Although I've stepped down as the maintainer of rwkv.cpp, I think my input will still be valuable:
- ~~
rwkv_att_v6looks like a naive (as in "creates and operates on full-blown matrices") implementation of the attention. If it's true, then v6 models will be too slow and probably unusable on large context lengths. See comparisons for v5. I recommend pulling an optimized implementation from somewhere and adapting it intorwkv.cpp, as was done with v5.~~ - there are no tests for v6 models, no Tiny RWKV trained, etc.

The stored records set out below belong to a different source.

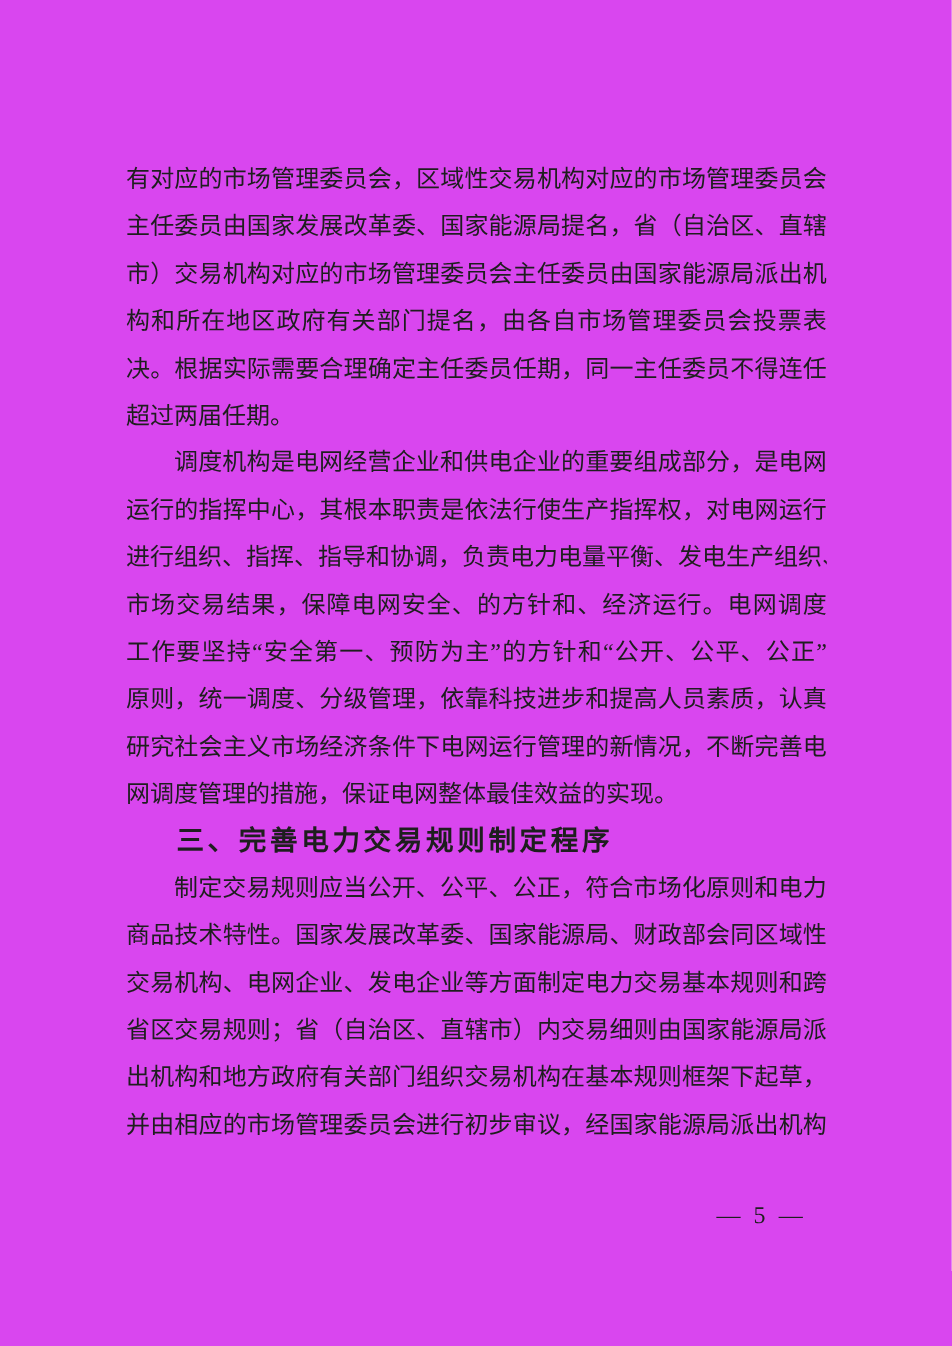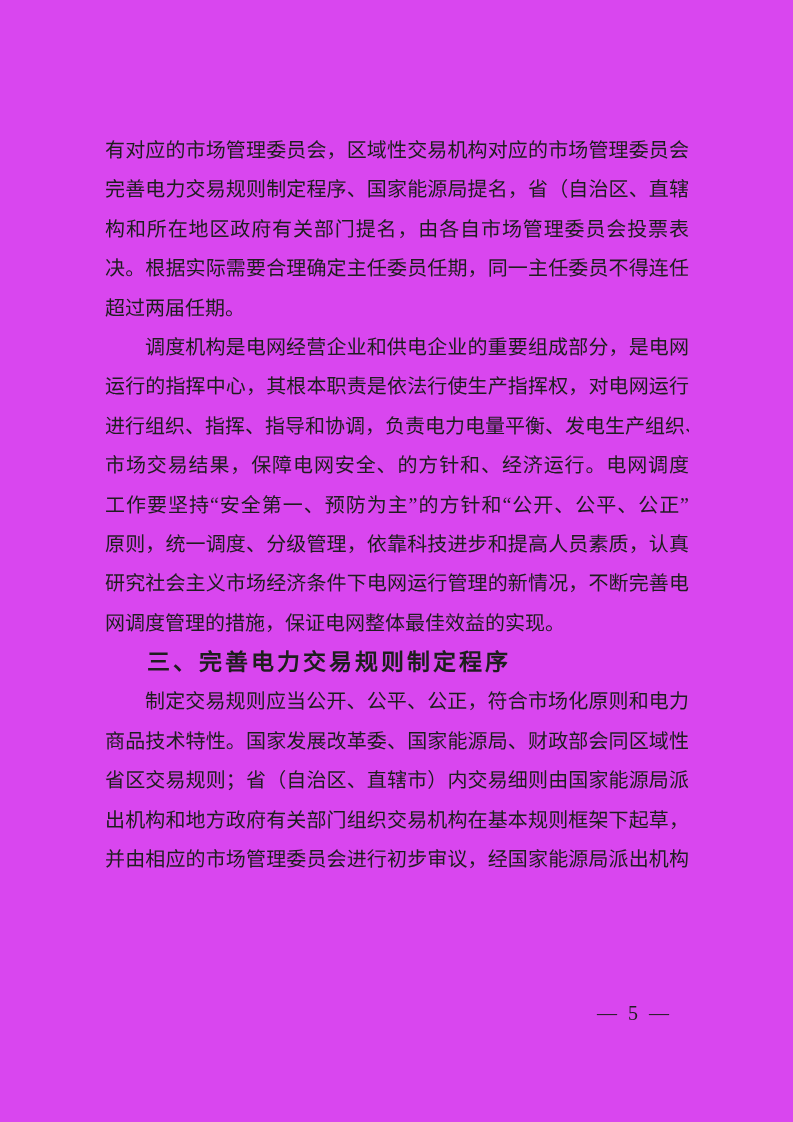--- a/index.html
+++ b/index.html
@@ -70,7 +70,7 @@
 
     <div class="para">
       <div class="line">有对应的市场管理委员会，区域性交易机构对应的市场管理委员会</div>
-      <div class="line">完善电力交易规则制定程序、国家能源局提名，省（自治区、直辖</div>
+      <div class="line">主任委员由国家发展改革委、国家能源局提名，省（自治区、直辖</div>
       <div class="line">构和所在地区政府有关部门提名，由各自市场管理委员会投票表</div>
       <div class="line">决。根据实际需要合理确定主任委员任期，同一主任委员不得连任</div>
       <div class="line end">超过两届任期。</div>

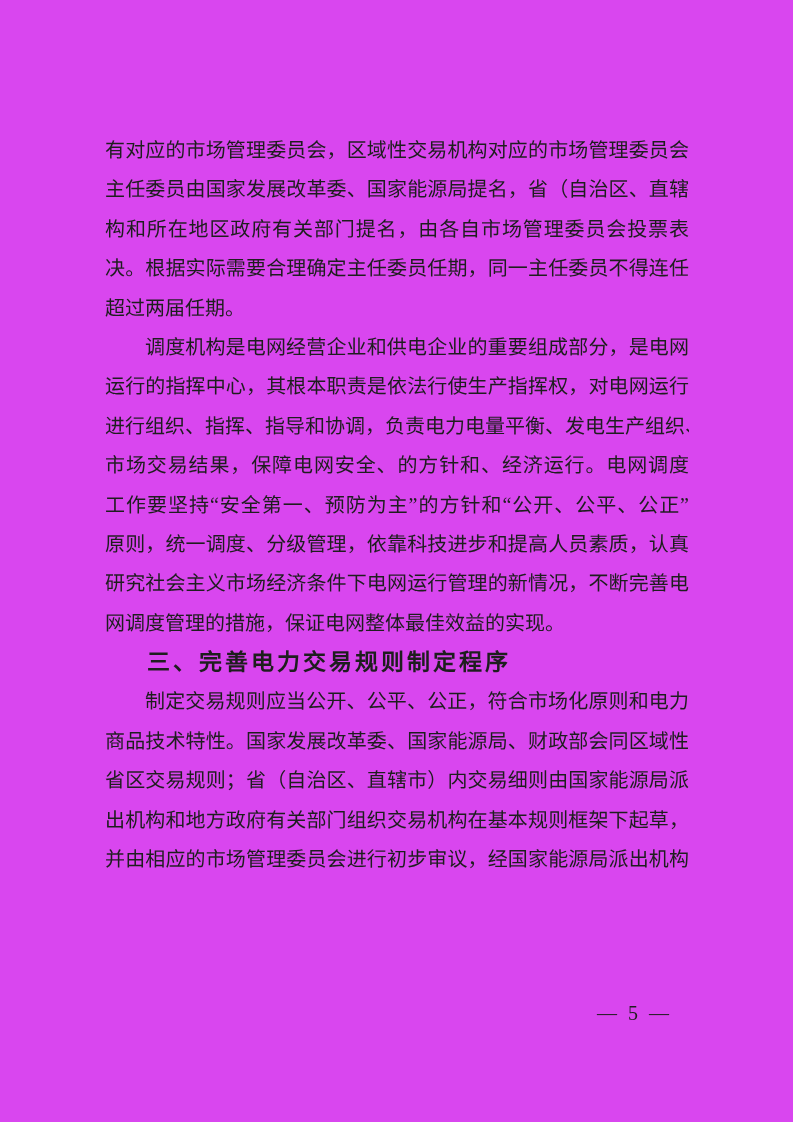--- a/index.html
+++ b/index.html
@@ -71,6 +71,7 @@
     <div class="para">
       <div class="line">有对应的市场管理委员会，区域性交易机构对应的市场管理委员会</div>
       <div class="line">主任委员由国家发展改革委、国家能源局提名，省（自治区、直辖</div>
+      <div class="line">市）交易机构对应的市场管理委员会主任委员由国家能源局派出机</div>
       <div class="line">构和所在地区政府有关部门提名，由各自市场管理委员会投票表</div>
       <div class="line">决。根据实际需要合理确定主任委员任期，同一主任委员不得连任</div>
       <div class="line end">超过两届任期。</div>

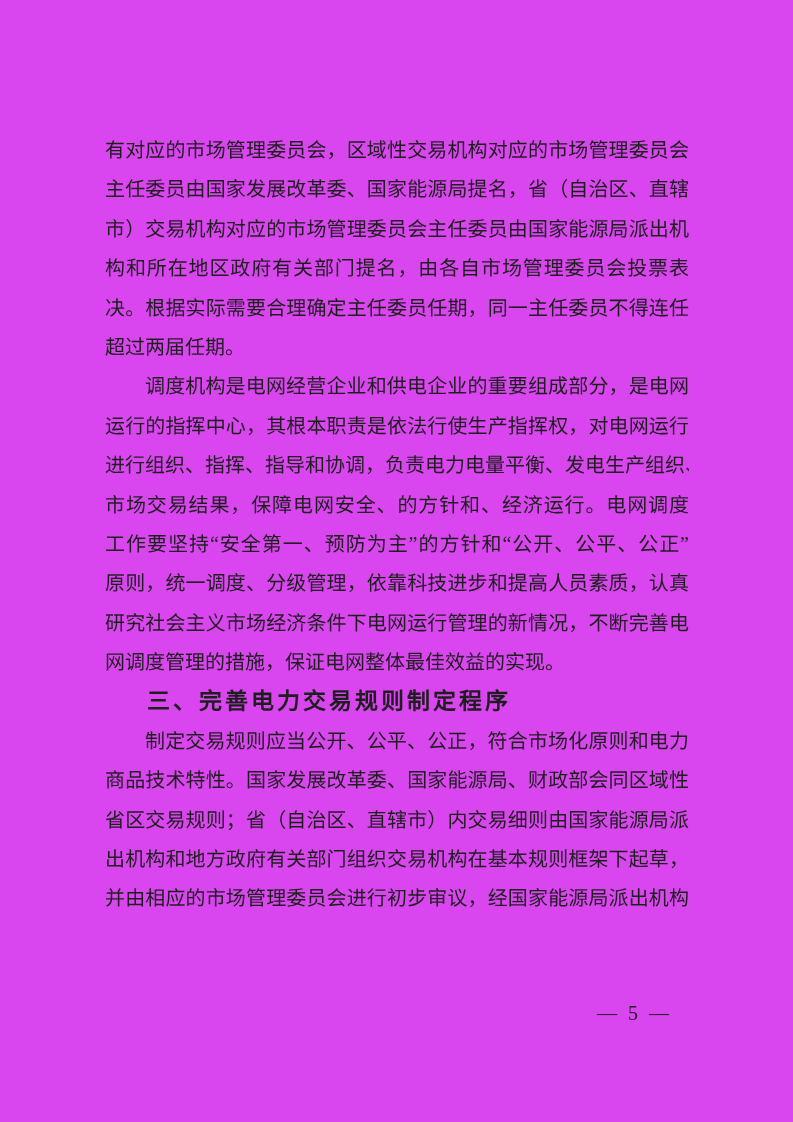--- a/index.html
+++ b/index.html
@@ -93,6 +93,7 @@
     <div class="para">
       <div class="line indent">制定交易规则应当公开、公平、公正，符合市场化原则和电力</div>
       <div class="line">商品技术特性。国家发展改革委、国家能源局、财政部会同区域性</div>
+      <div class="line">交易机构、电网企业、发电企业等方面制定电力交易基本规则和跨</div>
       <div class="line">省区交易规则；省（自治区、直辖市）内交易细则由国家能源局派</div>
       <div class="line">出机构和地方政府有关部门组织交易机构在基本规则框架下起草，</div>
       <div class="line">并由相应的市场管理委员会进行初步审议，经国家能源局派出机构</div>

I would not merge v6 support without proper tests added, because it is asking for something to be unknowingly broken.
Edit: I may be mistaken about performance issues, because rwkv_att_v6 actually calls rwkv_wkv_v5. In any case, I recommend doing latency/memory usage measurements and comparing them with v5 models.

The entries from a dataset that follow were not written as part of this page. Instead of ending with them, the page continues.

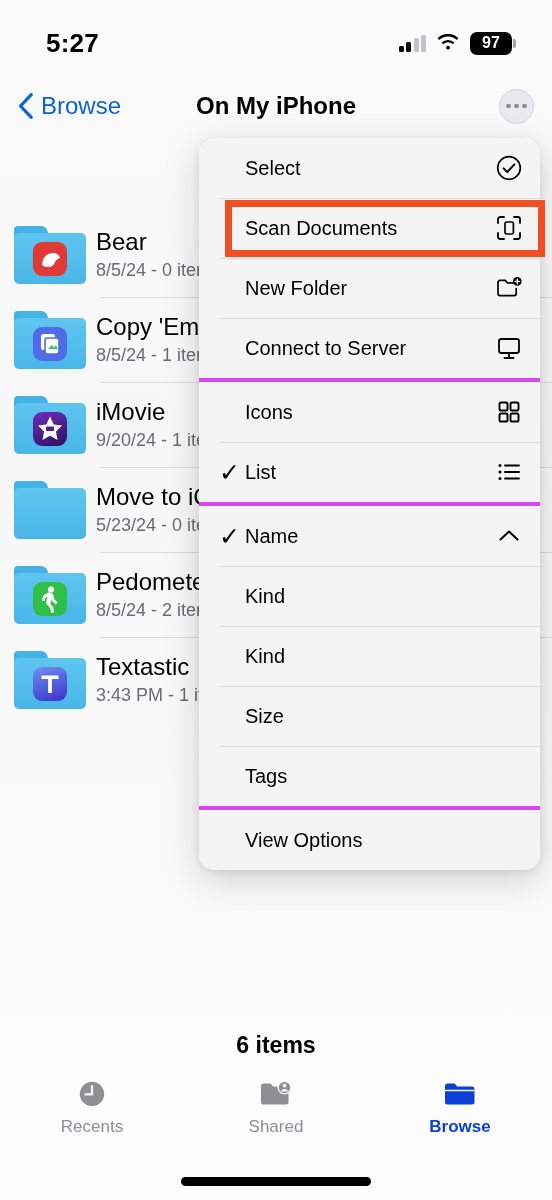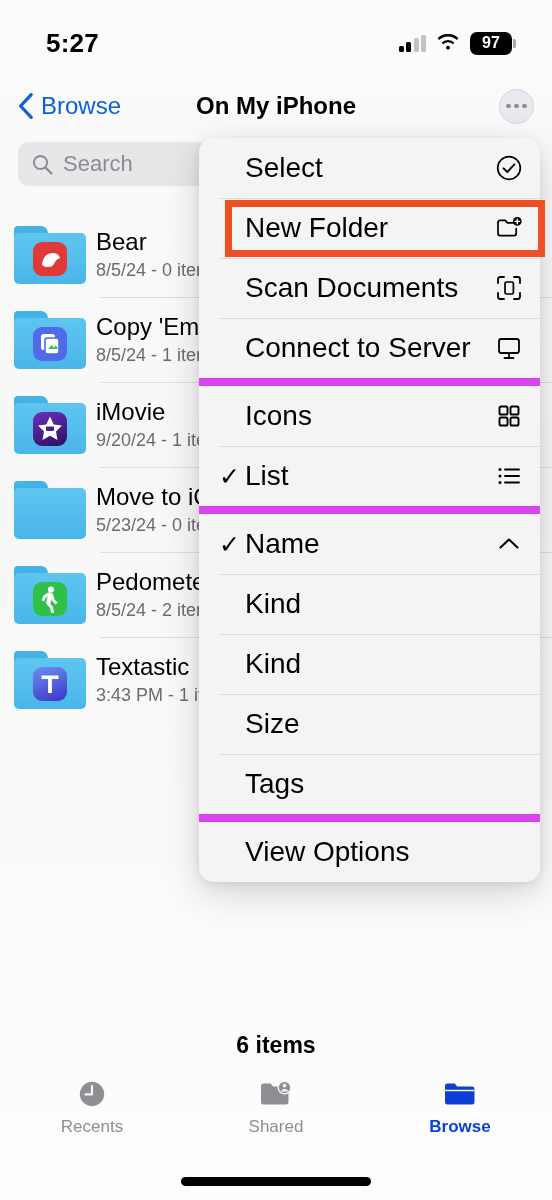--- a/index.html
+++ b/index.html
@@ -349,15 +349,6 @@
     </div>
   </div>
 
-  <div class="search-wrap">
-    <div class="search-field">
-      <svg class="search-icon" viewBox="0 0 21 21">
-        <circle cx="8.5" cy="8.5" r="6.6" fill="none" stroke="#8b8b90" stroke-width="2"></circle>
-        <path d="M13.4 13.4 19.4 19.4" stroke="#8b8b90" stroke-width="2.2" stroke-linecap="round"></path>
-      </svg>
-      <span class="search-ph">Search</span>
-    </div>
-  </div>
 
   <div class="file-list">
 

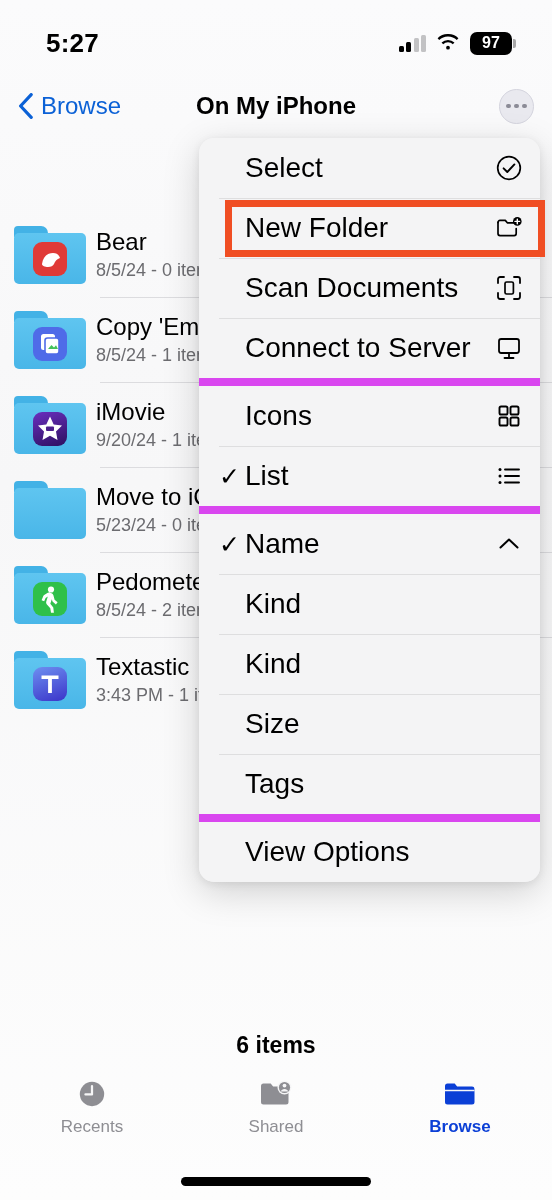--- a/index.html
+++ b/index.html
@@ -251,7 +251,7 @@
     margin-right: 2px;
   }
   .ctx-label {
-    font-size: 28px;
+    font-size: 20px;
     color: #000;
     flex: 1;
   }

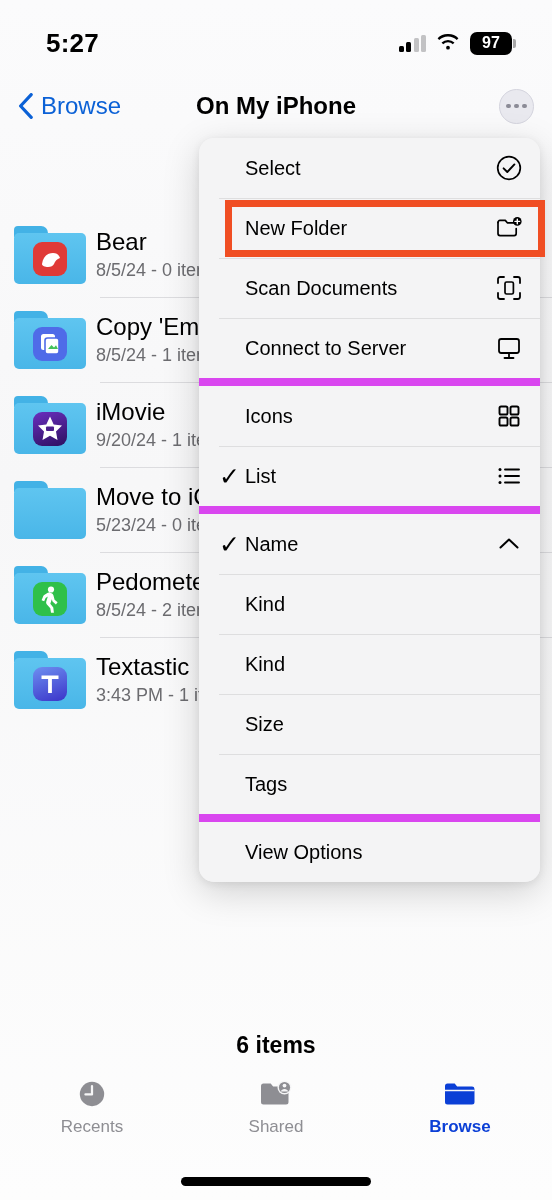--- a/index.html
+++ b/index.html
@@ -465,21 +465,21 @@
 
       <div class="ctx-item">
         <div class="ctx-check"></div>
+        <div class="ctx-label">Scan Documents</div>
+        <svg class="ctx-ic" viewBox="0 0 26 26">
+          <path d="M2 8V4.2A2.2 2.2 0 0 1 4.2 2H8M18 2h3.8A2.2 2.2 0 0 1 24 4.2V8M24 18v3.8a2.2 2.2 0 0 1-2.2 2.2H18M8 24H4.2A2.2 2.2 0 0 1 2 21.8V18" fill="none" stroke="#000" stroke-width="1.8" stroke-linecap="round"></path>
+          <rect x="9" y="7" width="8.4" height="12" rx="1.6" fill="none" stroke="#000" stroke-width="1.7"></rect>
+        </svg>
+      </div>
+
+      <div class="ctx-item">
+        <div class="ctx-check"></div>
         <div class="ctx-label">New Folder</div>
         <svg class="ctx-ic" viewBox="0 0 26 26">
           <path d="M2 7.4a2 2 0 0 1 2-2h5.3l2 2.4h6.4" fill="none" stroke="#000" stroke-width="1.7" stroke-linecap="round" stroke-linejoin="round"></path>
           <path d="M2 7.4v11.2a2 2 0 0 0 2 2h14.2a2 2 0 0 0 2-2v-5" fill="none" stroke="#000" stroke-width="1.7" stroke-linecap="round" stroke-linejoin="round"></path>
           <circle cx="21.3" cy="6.4" r="4.3" fill="#000"></circle>
           <path d="M21.3 4.1v4.6M19 6.4h4.6" stroke="#fff" stroke-width="1.4" stroke-linecap="round"></path>
-        </svg>
-      </div>
-
-      <div class="ctx-item">
-        <div class="ctx-check"></div>
-        <div class="ctx-label">Scan Documents</div>
-        <svg class="ctx-ic" viewBox="0 0 26 26">
-          <path d="M2 8V4.2A2.2 2.2 0 0 1 4.2 2H8M18 2h3.8A2.2 2.2 0 0 1 24 4.2V8M24 18v3.8a2.2 2.2 0 0 1-2.2 2.2H18M8 24H4.2A2.2 2.2 0 0 1 2 21.8V18" fill="none" stroke="#000" stroke-width="1.8" stroke-linecap="round"></path>
-          <rect x="9" y="7" width="8.4" height="12" rx="1.6" fill="none" stroke="#000" stroke-width="1.7"></rect>
         </svg>
       </div>
 

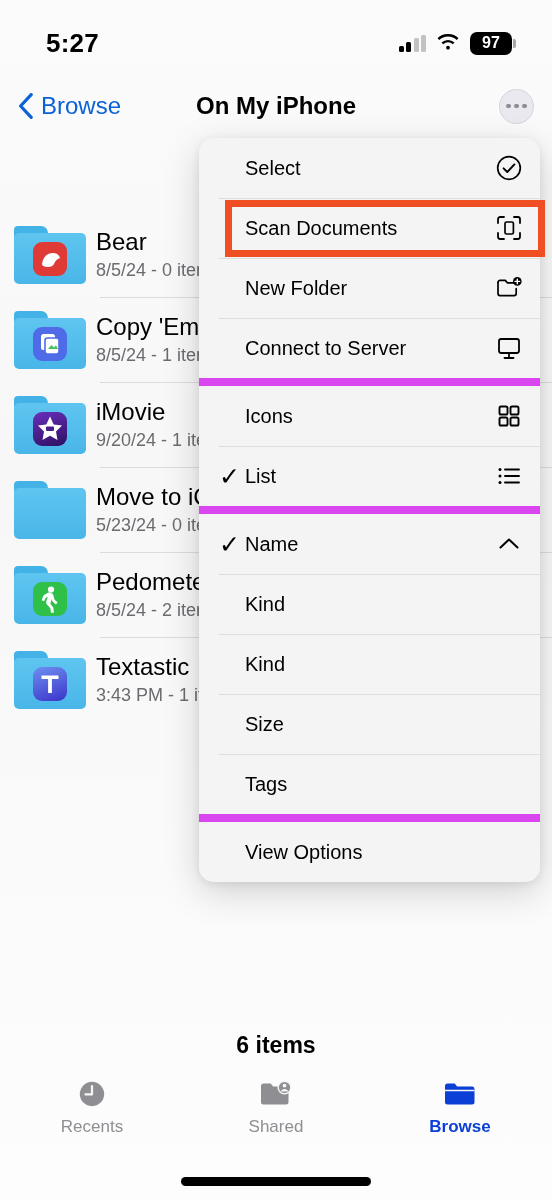--- a/index.html
+++ b/index.html
@@ -225,7 +225,7 @@
     box-shadow: 0 10px 36px rgba(0,0,0,0.17), 0 2px 8px rgba(0,0,0,0.08);
     z-index: 10;
   }
-  .ctx-group + .ctx-group { border-top: 8px solid #d946ef; }
+  .ctx-group + .ctx-group { border-top: 4px solid #d946ef; }
   .ctx-item {
     height: 60px;
     display: flex;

The second point still stands -- there must be quality assurance.
Hey there! Thanks for the pull request for the long-awaited RWKV V6 support. I'll soon get to reviewing the code, it's on my schedule! Unfortunately I cannot read Chinese, so I've had to get some help translating. As already mentioned, to make sure support is (and continues to be) functional, we need to include some tests.
Sorry, it's not convenient for me to reply at school. This pr only supports the conversion and loading of RWKV6. The file "rwkv_graph.inc" has an issue near lines 342-347 that I cannot solve. No matter how I modify it, I may encounter errors such as "GGML_ASSERT: /media/yuchuxi/YuZi/Project/Mozi/rwkv.cpp/ggml/src/ggml.c:6499: ggml_is_contiguous(a) "
I'll go find a small model to test
RWKV v6 support was merged in other PR.